Inside Vista SP1 File Copy Improvements

Submitted by PlatformAgnostic 2008-02-06 Windows 27 Comments

Windows Vista SP1 includes a number of enhancements over the original Vista release in the areas of application compatibility, device support, power management, security and reliability. You can see a detailed list of the changes in the Notable Changes in Windows Vista Service Pack 1 whitepaper. One of the improvements highlighted in the document is the increased performance of file copying for multiple scenarios, including local copies on the same disk, copying files from remote non-Windows Vista systems, and copying files between SP1 systems. How were these gains achieved? The answer is a complex one and lies in the changes to the file copy engine between Windows XP and Vista and further changes in SP1.

About The Author

Eugenia Loli

Ex-programmer, ex-editor in chief at OSAlert.com, now a visual artist/filmmaker.

Follow me on Twitter @EugeniaLoli

27 Comments

2008-02-06 1:05 pm

evert
It’s an interesting article, and the author explains well which difficulties must be overcome to make copying files fast in different scenarios.

Still, it’s about time they got copying right… Maybe they tried to make it too smart. I really believe in the KISS principle.

2008-02-06 4:53 pm

Laurence
It’s an interesting article, and the author explains well which difficulties must be overcome to make copying files fast in different scenarios. Still, it’s about time they got copying right… Maybe they tried to make it too smart. I really believe in the KISS principle.

I couldn’t agree more. I can’t believe such a basic and core process can be so mangled.

I mean it’s not as if they don’t have archives of copying routines dated back to the early DOS days to refer to.

2008-02-06 1:36 pm

Ikshaar
Considering that when I had vista, I would dual boot to another OS just to move files around, that was kinda the trigger for not keeping Vista on desktop. Don’t flame me – it’s still on laptop.

2008-02-06 2:40 pm

Zan Lynx
Rebooting seems like a lot of effort. Seems like it would’ve been easier to use a different file copy tool, like Total Commander, or even the command line.

2008-02-06 4:00 pm

Ikshaar
Oh being an OS problem, I did not think any tool could bypass it. Good to know for the laptop

2008-02-06 2:51 pm

lefty78312
Vista SP1 removes the ‘Search’ feature from the right-click menu that is so useful when searching individual drives and folders. Does anyone know how to get it back?

2008-02-06 3:01 pm

eggs
I don’t have SP1, but try holding ctrl, shift, or alt while right clicking, that gives more options sometimes.
2008-02-06 7:44 pm

jayson.knight
Vista SP1 removes the ‘Search’ feature from the right-click menu that is so useful when searching individual drives and folders. Does anyone know how to get it back?
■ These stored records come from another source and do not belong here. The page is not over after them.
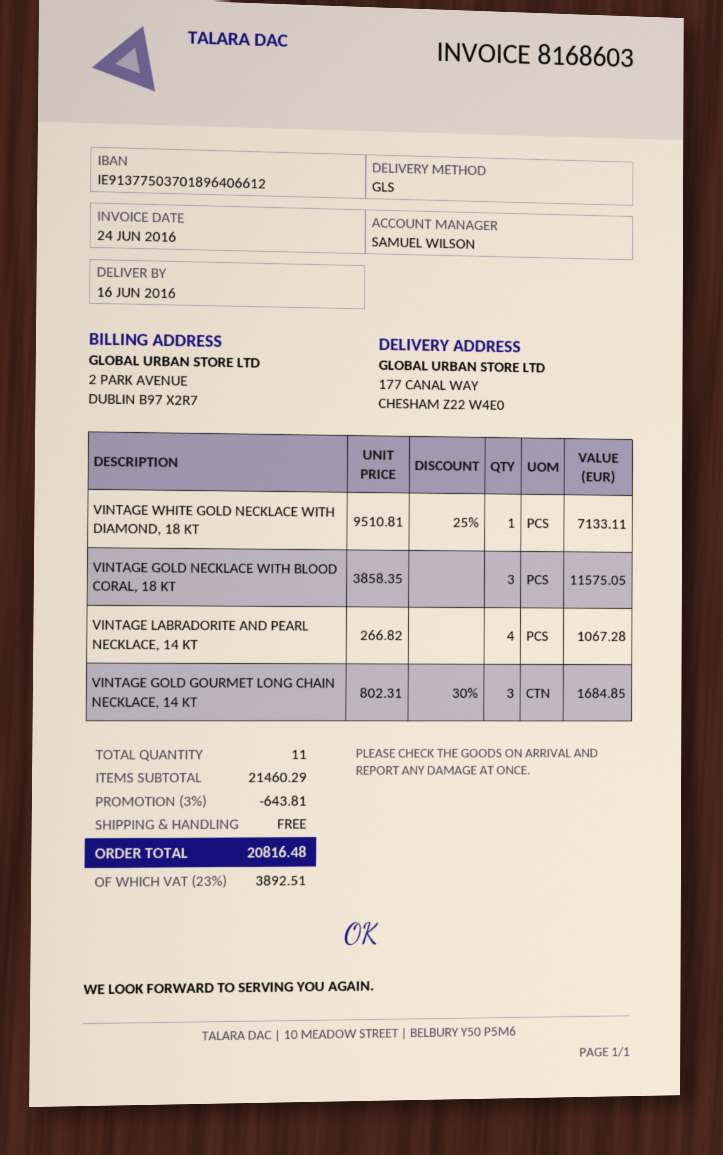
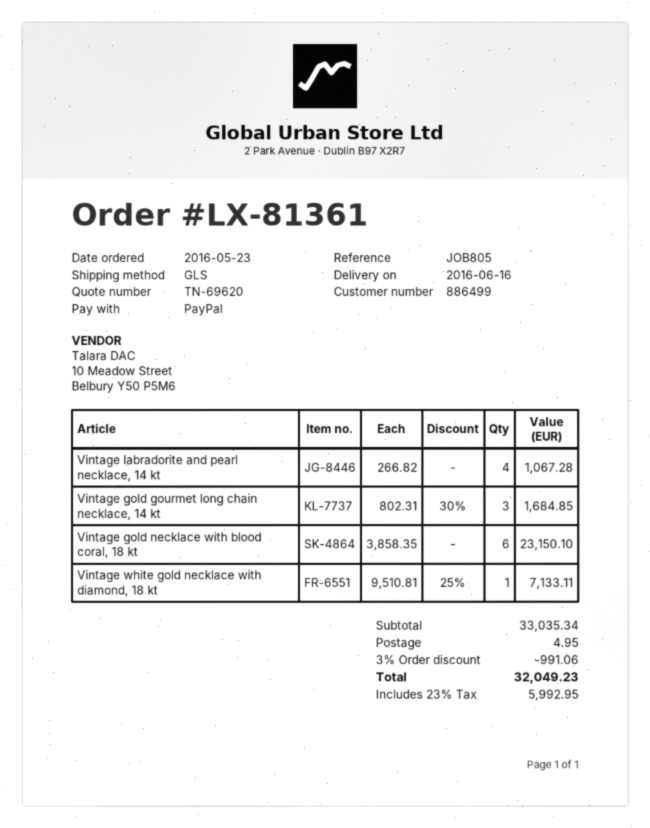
VINTAGE GOLD NECKLACE WITH BLOOD CORAL, 18 KT: 3 x 3858.35 = 11575.05 -> 6 x 3858.35 = 23150.10
subtotal: 21460.29 -> 33035.34
discount: 3% = 643.81 -> 3% = 991.06
shipping: 0.00 -> 4.95
tax: 23% = 3892.51 -> 23% = 5992.95
total: 20816.48 -> 32049.23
Use the search box in the top right corner…it took me a few minutes to “find” this as well since I’m so used to right clicking a folder to search it.

2008-02-07 2:26 pm

lefty78312

Vista SP1 removes the ‘Search’ feature from the right-click menu that is so useful when searching individual drives and folders. Does anyone know how to get it back?
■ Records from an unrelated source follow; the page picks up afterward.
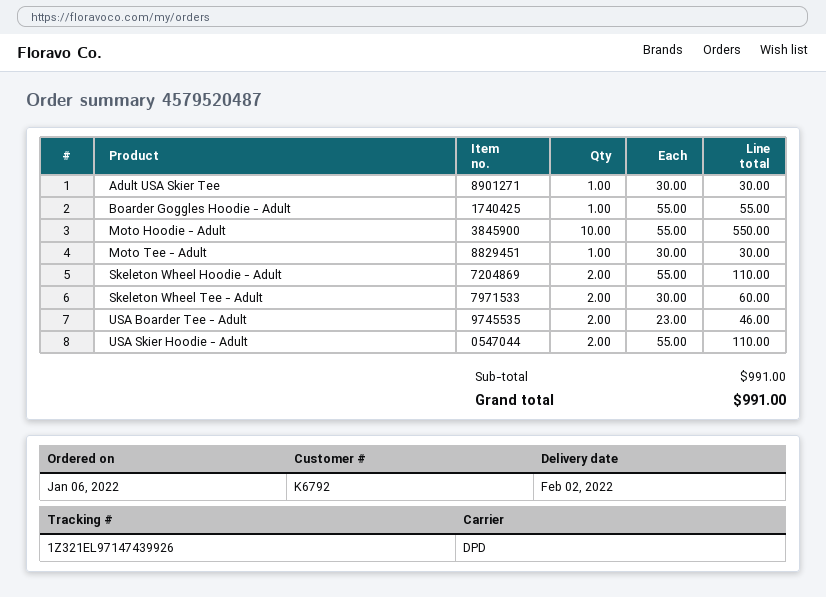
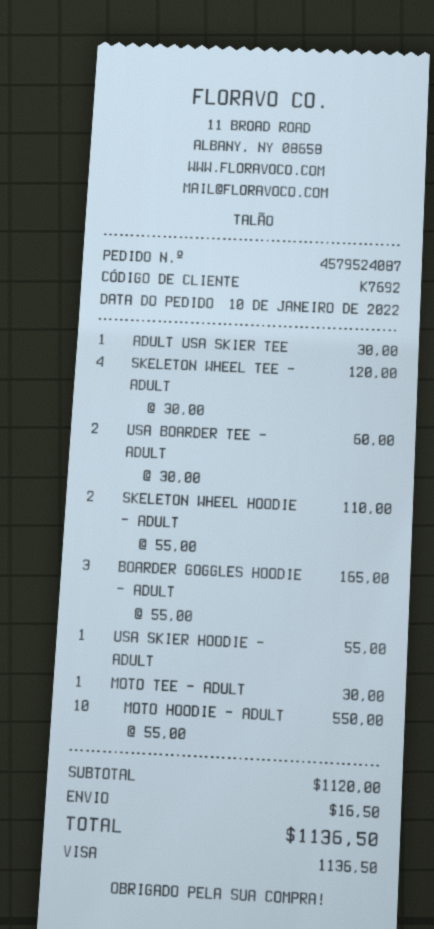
order number: 4579520487 -> 4579524087
order date: 2022-01-06 -> 2022-01-10
customer number: K6792 -> K7692
Boarder Goggles Hoodie - Adult: 1 x 55.00 = 55.00 -> 3 x 55.00 = 165.00
Skeleton Wheel Tee - Adult: 2 x 30.00 = 60.00 -> 4 x 30.00 = 120.00
USA Boarder Tee - Adult: 2 x 23.00 = 46.00 -> 2 x 30.00 = 60.00
USA Skier Hoodie - Adult: 2 x 55.00 = 110.00 -> 1 x 55.00 = 55.00
subtotal: 991.00 -> 1120.00
shipping: none -> 16.50
total: 991.00 -> 1136.50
Use the search box in the top right corner…

Thanks for the response. It’s nice to have an alternative to right-clicking, but this is another case of Microsoft fixing something that wasn’t broken; making the user relearn something they already know how to do. The OS shouldn’t be the star; it should be written for the convenience of the user.

2008-02-06 4:03 pm

leos
It is funny how in Vista blogs you often see some of the most basic problems being discussed in pages and pages of writing, and then extreme detail into the convoluted way it was fixed. I remember one where a MS employee explained why the desktop background dialog couldn’t handle a certain type of file type when it worked fine in IE (or something like that). Then there’s pages of detail about how brilliantly they managed to fix the problem.

These posts never show up in open source blogs. Firstly, because having a problem like that is ridiculous in the first place, and if one did pop up, the devs would quickly fix it in embarrassment, instead of writing 3 pages trying to convince people that it really was an insurmountably hard problem and was only fixed through pure genius.

2008-02-06 5:00 pm

linumax
“… in pages and pages of writing … instead of writing 3 pages trying to convince people…”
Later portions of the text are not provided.